Com o advento dos meios de comunicação cibernéticos, se tornou inegável a existência e a convivência da imprensa corporativa com a imprensa social, independente e os portfólios individuais de profissionais de comunicação. Porém, no dia a dia da cobertura dos acontecimentos nos deparamos com inúmeros casos onde a imprensa é reprimida, indiferentemente de sua origem, orientação editorial, função social ou mesmo meio de veiculação.

Cabe a nós, comunicadores, não replicar de nenhuma forma os preconceitos impingidos por entidades que buscam nos dividir, criar contendas, e desviar o foco principal de nossa luta. Nosso adversário não é o colega que está ao lado correndo os mesmos riscos que nós, e sim a classe patronal que demite indiscriminadamente e que não fornece em muitos casos os equipamentos básicos de segurança e que não valoriza nossos serviços. Ao contrário do que muitos desinformados cultuam como verdade, que a imprensa profissionalizada e a imprensa social são concorrentes, a estrutura de veiculação de informações da atualidade prova exatamente o oposto: são na verdade meios complementares, que em muitos casos compartilham informações do “ micro” até o “macro”, e em diversas ocasiões dão abordagens cada qual direcionada a seu público alvo do mesmo fato, tornando a informação dinâmica e completa.

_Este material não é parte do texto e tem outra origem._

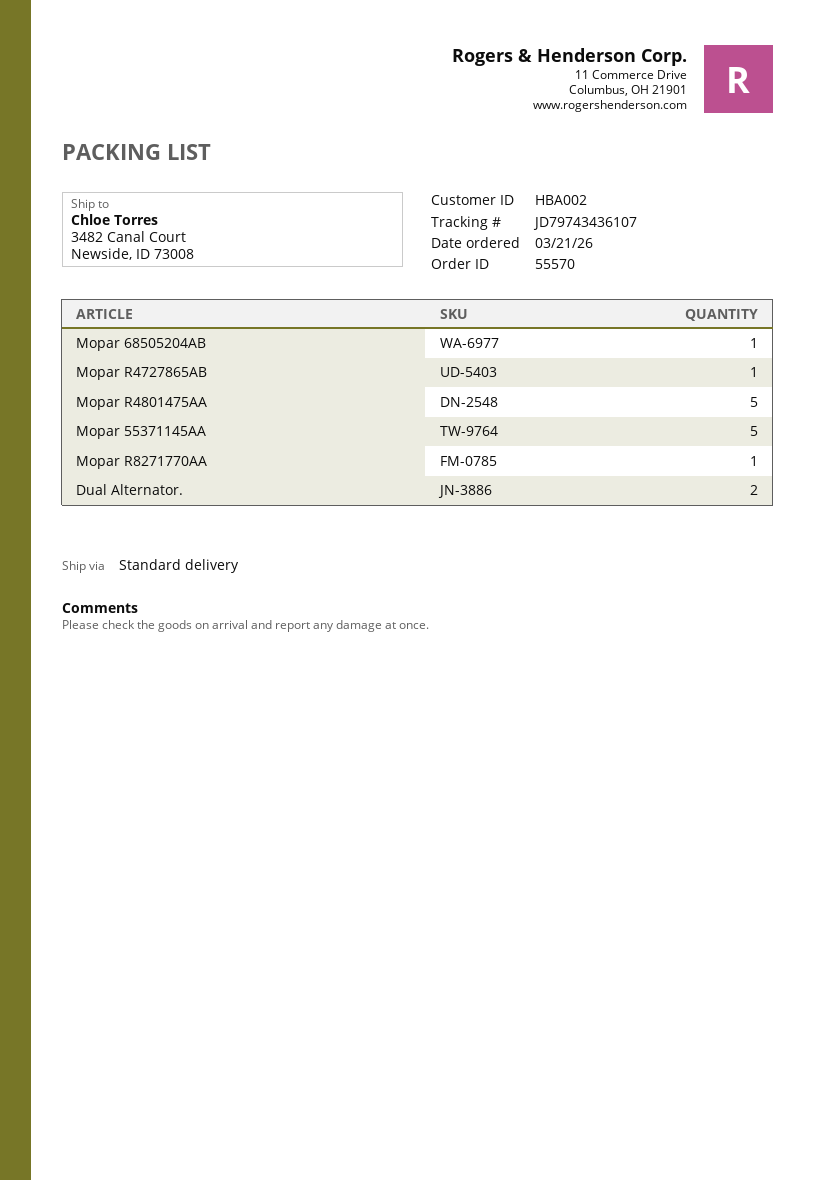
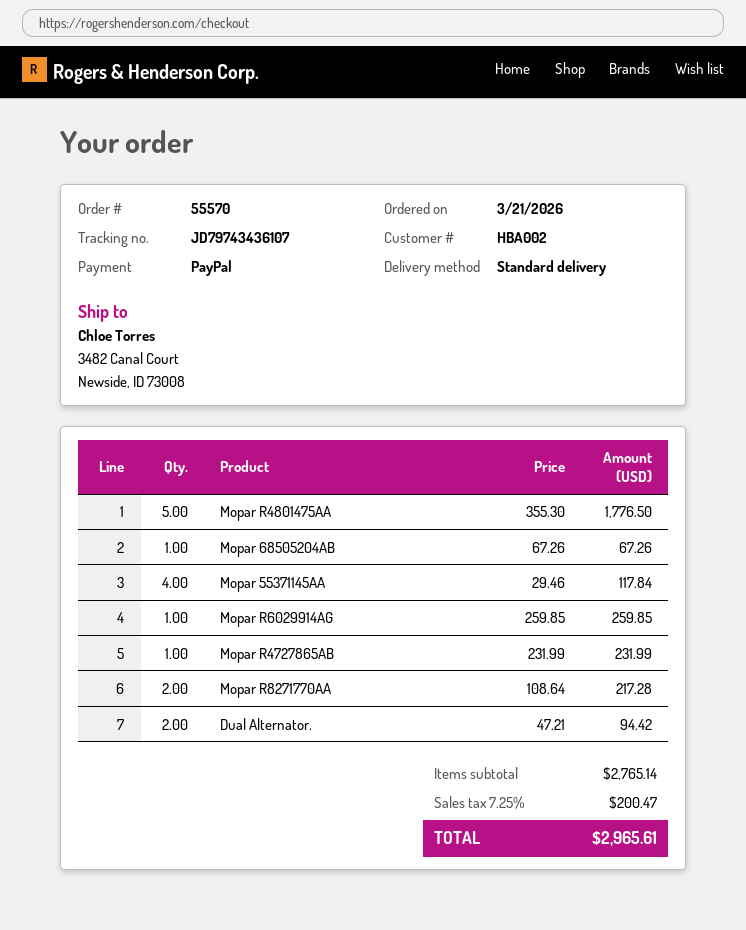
Mopar 55371145AA: 5 -> 4
Mopar R8271770AA: 1 -> 2
Mopar R6029914AG: none -> 1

Desde o crescimento das mídias sociais, personalidades sindicais do meio vêm tentando deliberadamente criar grupos de favorecimento para tentar controlar e “dirigir” setores da mídia social, por meio de regras obtusas e restritivas, o que apenas expõe a fragilidade da atual forma de representação da categoria. Apenas quem desconhece a realidade das pautas em locais remotos faria tal manipulação. Quando estamos em serviço corremos os mesmos perigos e se não nos apoiarmos mutuamente, o risco apenas será maior, para todos.

A atual conjuntura sócio-política de ódio oriundo de todas as formas e pensamentos políticos nos coloca em uma posição delicada, uma vez que caberá a nós fazer circular a informação e garantir nossa própria liberdade de imprensa diante de excessos, alguns dos quais já presenciei pessoalmente. E quando digo NÓS, digo TODOS NÓS independente de orientação editorial, vínculo empregatício ou meio de veiculação. Somos testemunhas e narradores, olhos e telas, microfones e alto-falantes.

*Roger McNaught é responsável pelo Jornal 'Correio do Rio – mídia social independente online'.